Monetary conditions in crisis-hit countries–Sri Lanka and Pakistan–are the toughest in decades to rein in Asia’s fastest inflation rates stoked by the debt crisis and funding woes. The countries’ decades-high borrowing costs will be in the spotlight Tuesday as elevated inflation persists and debt troubles linger.
Of 37 economists in a Bloomberg survey, 34 experts expect a hike ranging from 100-300 basis points for Pakistan, while the other three forecast a hold in the target rate as of Monday. State Bank of Pakistan is expected to announce the decision around 4 pm local time.
For Sri Lanka, seven of eight economists expect the country’s central bank to keep the standing lending facility rate at 16.5% at 4.45 pm in Colombo after a surprise increase last month. Citigroup Inc has predicted another 100 basis point hike.

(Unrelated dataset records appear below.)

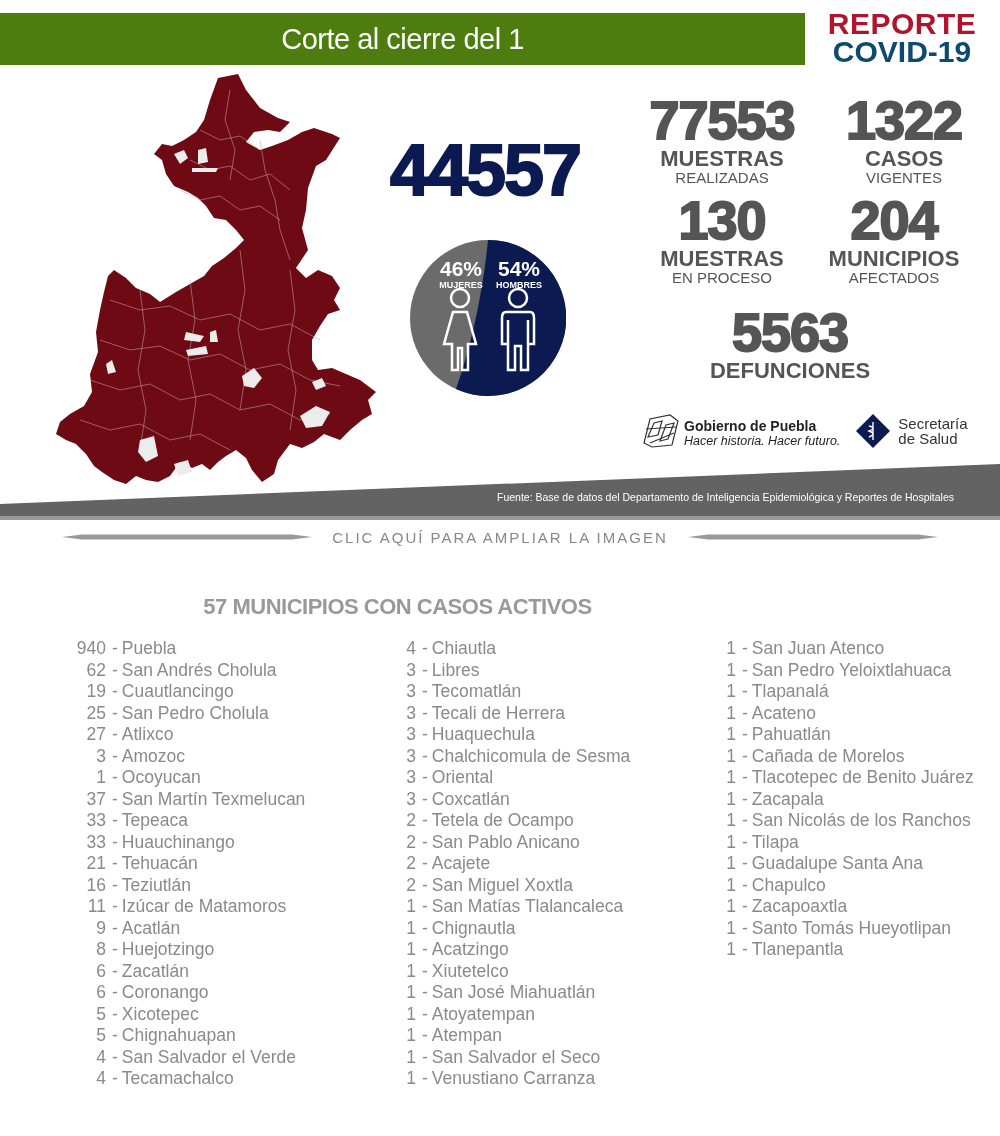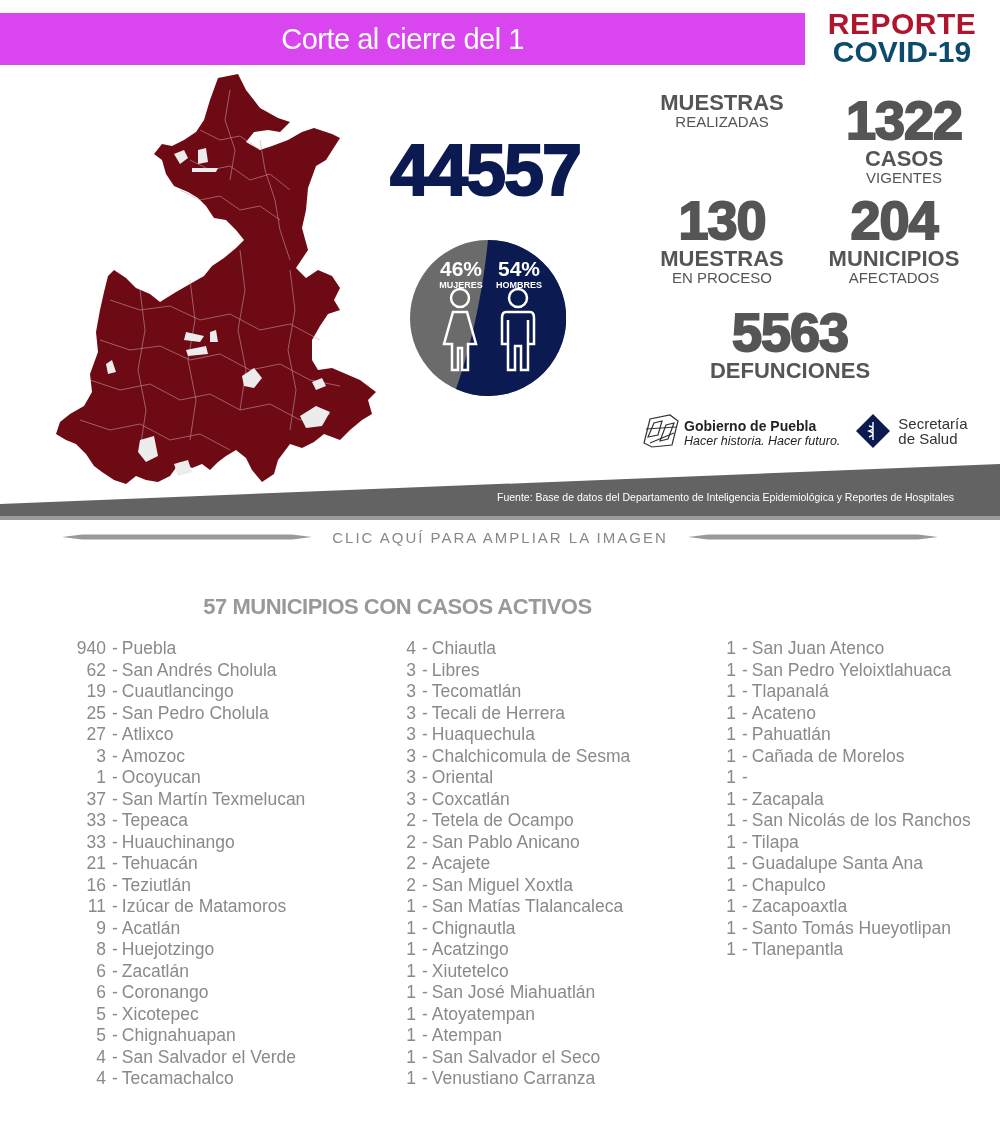"Corte al cierre del 1" .banner { background: #d946ef -> #4d7c0f }
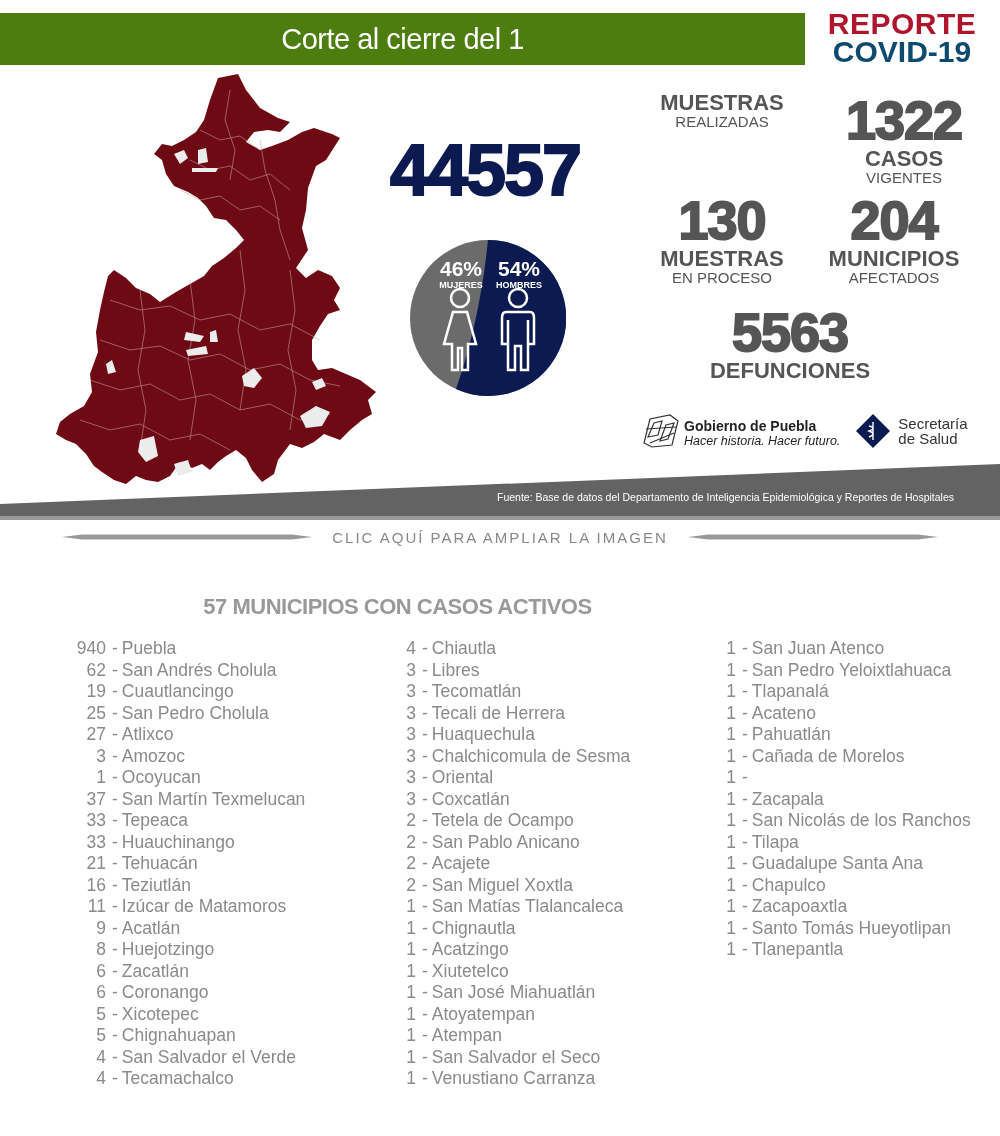"77553" div.num { html: none -> <div>77553</div> }
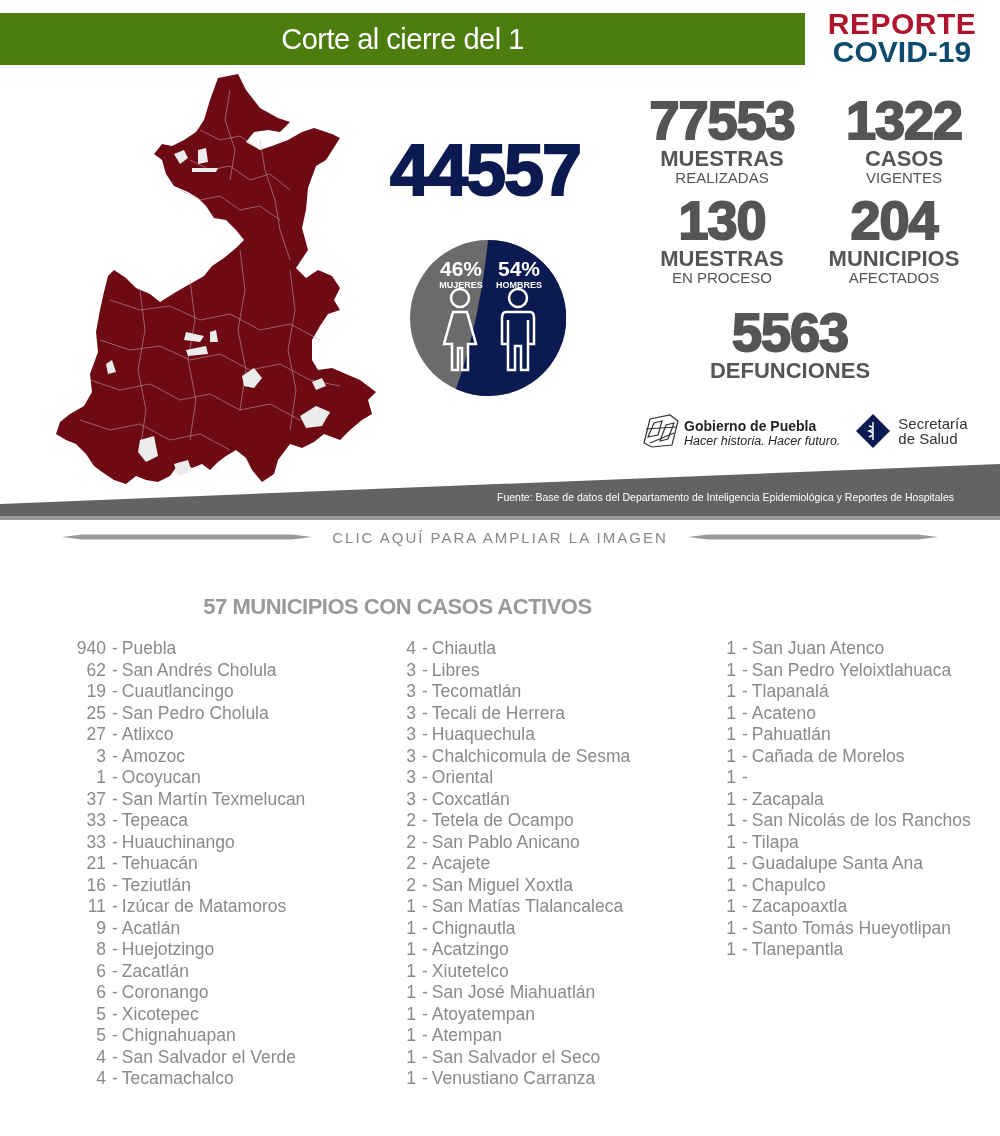"Tlacotepec de Benito Juárez" span.m { html: none -> <span>Tlacotepec de Benito Juárez</span> }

Hasnain Malik, a strategist at Tellimer in Dubai who expects further increases in both countries said that higher interest rates will shoulder the burden of countering inflation and establishing at least one leg of policy credibility.
“Global fuel and food prices have come down but this may not be evident yet in Pakistan and Sri Lanka,” said Hasnain who declined to provide specific estimates on the hikes, Bloomberg reported.
Crisis-hit Sri Lanka has secured a $3 billion International Monetary Fund (IMF) loan program last month, the road to turning the troubled economy around remains rocky as debt issues hang, while Pakistan is teetering on a debt default as the IMF bailout is in limbo.
While approving funding for Sri Lanka, the financial body said it wants to see headline inflation slow to the 4-6% band by early 2025 and that the central bank must be ready to adjust its policy stance as needed.
According to chief economist at Citigroup Global Markets Johanna Chua, the IMF will probably want to see a narrowing of the gap between policy and market interest rates. Chua expects another one percent hike on Tuesday.
Sri Lanka’s three-month government bill yield hovers at about 26% against the 16.5% benchmark rate, as per Bloomberg reports.
On the other hand, Pakistan’s IMF loan program is yet to materialize months after it raised taxes and energy prices and allowed the currency to depreciate to meet the Fund’s conditions. The nation has missed multiple deadlines to resume its $6.5 billion bailout.
Shivaan Tandon of Capital Economics, which expects a 200-basis-point hike Tuesday said that policymakers will also be keen to impress the IMF, by displaying their commitment towards containing inflation, to secure much-needed funding to mitigate the risk of default and raise the dangerously low level of foreign-exchange reserves.
Pakistan’s inflation quickened by a record last month, beating the median estimate and setting the stage for another jumbo increase on Tuesday.
While foreign exchange reserves have risen to $4.24 billion after China committed $2 billion in loans but it still covers only about one month of imports. Pakistan needs to repay about $3 billion of debt by June.
The Washington-based lender has asked Pakistan to seek commitments from Saudi Arabia and the United Arab Emirates before it revives the bailout, Finance Minister Ishaq Dar told the parliament last week.